Abstract
This case report highlights details of a case of critical acute respiratory syndrome coronavirus type 2 (SARS-CoV-2) with B1.1.7 variant in a 4-year-old girl who died due to pneumonia and pulmonary hemorrhage. The girl was referred to our University ECMO Center from another University hospital for veno-arterial extracorporeal membrane oxygenation (VA-ECMO). In the clinical course, superinfection with Pseudomonas aeruginosa was detected. Virological evidence of herpes simplex sepsis was also obtained in blood samples on her day of death. Transcription polymerase chain reaction (PCR) confirmed SARS-CoV-2 infection in lung tissue. Postmortem computed tomography showed pulmonary hemorrhage with inhomogeneous density values in both lungs. Lung tissue showed no ventilated areas. Autopsy revealed a massively congested lung with evidence of acute respiratory distress syndrome (ARDS) and pneumonia with multiple abscesses. Histopathology showed a mixture of diffuse alveolar injury with hyaline membranes, massive hemorrhage, and bronchopneumonia with multiple granulocytic abscesses. Cardiac examination revealed pericarditis. Suspicion of myocarditis or myocardial infarction could not be confirmed microscopically. To our knowledge, this is the first autopsy-based case report of the death of a previously healthy child due to the new variant B 1.1.7 in Germany.
Supplementary Information
The online version contains supplementary material available at 10.1007/s00414-021-02687-9.

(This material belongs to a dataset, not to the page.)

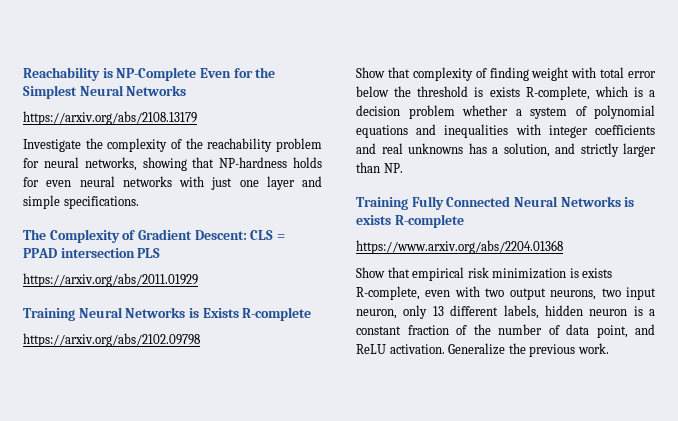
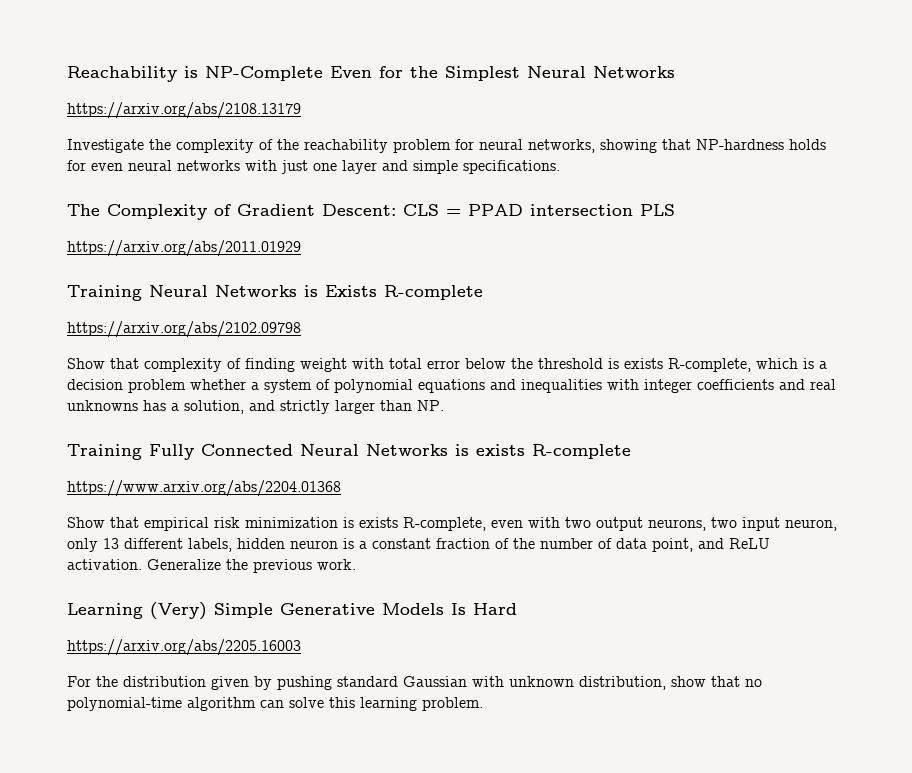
(609, 348) none -> [67,602,517,620] [67,639,301,656] [67,676,762,690] [67,697,483,711] // Learning (Very) Simple Generative Models Is Hard // https://arxiv.org/abs/2205.16003 // For the distribution given by pushing standard Gaussian with unknown distribution, show that no polynomial-time algorithm can solve this learning problem.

Keywords: COVID, SARS-CoV-2, B1.1.7, Autopsy, Children, MIS-C
Introduction
According to clinical experience and studies to date, the course of SARS-CoV-2 infection in children is less severe than in adults, often asymptomatic or mild, so the prognosis is considered good in general [3, 13, 20]. There have been few reports of severe clinical courses in children associated with SARS-CoV-2 infection, although fatal COVID-19 remains a rarity. In most of these cases, the children suffered from a condition called multisystemic inflammatory syndrome in children (MIS-C) [1, 2, 10]. MIS-C associated with SARS-CoV-2 infection resembles Kawasaki disease but has distinctive features in clinical presentation [19]. Clinical criteria for diagnosis have been defined by various organizations such as WHO [25] and the Royal College of Paediatrics and Child Health (RCPCH) [22].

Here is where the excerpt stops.